Разведчик, штрафник, смертник. Солдат Великой Отечественной - Александр Филичкин
Шрифт:
Интервал:
Закладка:
Убедившись, что все фашисты откатились назад, он облегченно вздохнул и перезарядил винтовку. Оставил ее лежать на бруствере и сполз на дно глубокого окопа, вырытого в полный профиль. Устало привалился спиной к стенке траншеи и вытянул ноги, трясущиеся от пережитого напряжения. С трудом ворочая непослушной, одеревеневшей шеей, он посмотрел по сторонам. Леонида видно не было. Перед боем его вызвал командир и зачем-то отослал в штаб полка.

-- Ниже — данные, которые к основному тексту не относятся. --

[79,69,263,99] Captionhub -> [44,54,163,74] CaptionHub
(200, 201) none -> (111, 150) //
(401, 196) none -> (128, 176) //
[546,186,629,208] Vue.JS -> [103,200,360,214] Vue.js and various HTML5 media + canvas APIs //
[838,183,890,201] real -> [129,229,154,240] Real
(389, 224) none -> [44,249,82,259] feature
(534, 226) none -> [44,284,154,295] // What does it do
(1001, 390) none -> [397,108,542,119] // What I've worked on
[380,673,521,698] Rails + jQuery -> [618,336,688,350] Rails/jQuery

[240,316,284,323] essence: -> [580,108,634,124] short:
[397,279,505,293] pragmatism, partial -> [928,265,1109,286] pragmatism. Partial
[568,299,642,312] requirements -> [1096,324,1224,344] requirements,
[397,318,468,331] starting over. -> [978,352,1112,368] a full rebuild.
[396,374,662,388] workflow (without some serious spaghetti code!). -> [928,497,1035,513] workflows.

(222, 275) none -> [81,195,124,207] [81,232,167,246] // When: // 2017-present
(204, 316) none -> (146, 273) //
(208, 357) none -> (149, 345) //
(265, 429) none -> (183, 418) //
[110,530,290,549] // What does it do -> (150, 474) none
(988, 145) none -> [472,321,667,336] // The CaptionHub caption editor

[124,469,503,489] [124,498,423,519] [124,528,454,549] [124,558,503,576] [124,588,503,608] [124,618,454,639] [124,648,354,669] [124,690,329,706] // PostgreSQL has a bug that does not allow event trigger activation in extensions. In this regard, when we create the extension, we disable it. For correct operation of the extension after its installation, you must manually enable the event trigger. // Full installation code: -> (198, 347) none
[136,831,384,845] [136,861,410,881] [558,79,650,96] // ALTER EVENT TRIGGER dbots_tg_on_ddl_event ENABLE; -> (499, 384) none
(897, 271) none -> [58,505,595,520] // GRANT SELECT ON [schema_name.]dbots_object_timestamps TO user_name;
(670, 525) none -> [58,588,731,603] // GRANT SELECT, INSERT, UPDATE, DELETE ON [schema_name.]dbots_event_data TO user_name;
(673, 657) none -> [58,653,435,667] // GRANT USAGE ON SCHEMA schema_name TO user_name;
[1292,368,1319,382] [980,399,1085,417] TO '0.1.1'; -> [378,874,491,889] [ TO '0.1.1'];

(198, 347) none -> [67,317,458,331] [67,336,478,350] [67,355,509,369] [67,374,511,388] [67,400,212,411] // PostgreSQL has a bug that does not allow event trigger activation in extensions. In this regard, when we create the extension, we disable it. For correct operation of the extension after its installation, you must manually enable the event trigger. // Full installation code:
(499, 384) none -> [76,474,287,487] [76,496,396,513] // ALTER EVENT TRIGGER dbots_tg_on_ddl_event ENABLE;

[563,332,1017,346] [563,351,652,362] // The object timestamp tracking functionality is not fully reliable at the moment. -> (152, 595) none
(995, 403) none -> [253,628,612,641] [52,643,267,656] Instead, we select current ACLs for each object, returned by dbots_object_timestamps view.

Слева скорчился мертвый матросик, только вчера появившийся в расположении их части. Чуть дальше лежали два его убитых товарища. Они были из того же отделения, которое прибыло из Севастополя поздним вечером. Григорий даже не успел познакомиться с этими бравыми парнями. Сначала ребята достаточно заносчиво держались особняком. Ну, а как же еще? Чай не серая пехота, а настоящие моряки, можно сказать — мореманы.
Григорий и сам был одет в черную морскую форму, но молодые матросики по каким-то неуловимым признакам сразу поняли, что он не флотский. Поэтому даже не удостоили его своим драгоценным вниманием. Потом все торопливо съели скудный ужин и принялись устраиваться на ночь. А утром началась такая мощная атака, что стало уже не до церемоний. «Жаль парней!» — грустно подумал солдат.
Он перекрестился, повернул голову и посмотрел направо. Туда, где стоял его земляк Прохор. К своему удивлению, он увидел, что на месте приятеля находится незнакомый пожилой мужчина лет шестидесяти. Несмотря на теплую погоду, на нем был старый, видавший виды, потертый бушлат. Из многочисленных прорех непрезентабельной одежки местами торчали куски комковатой серой ваты.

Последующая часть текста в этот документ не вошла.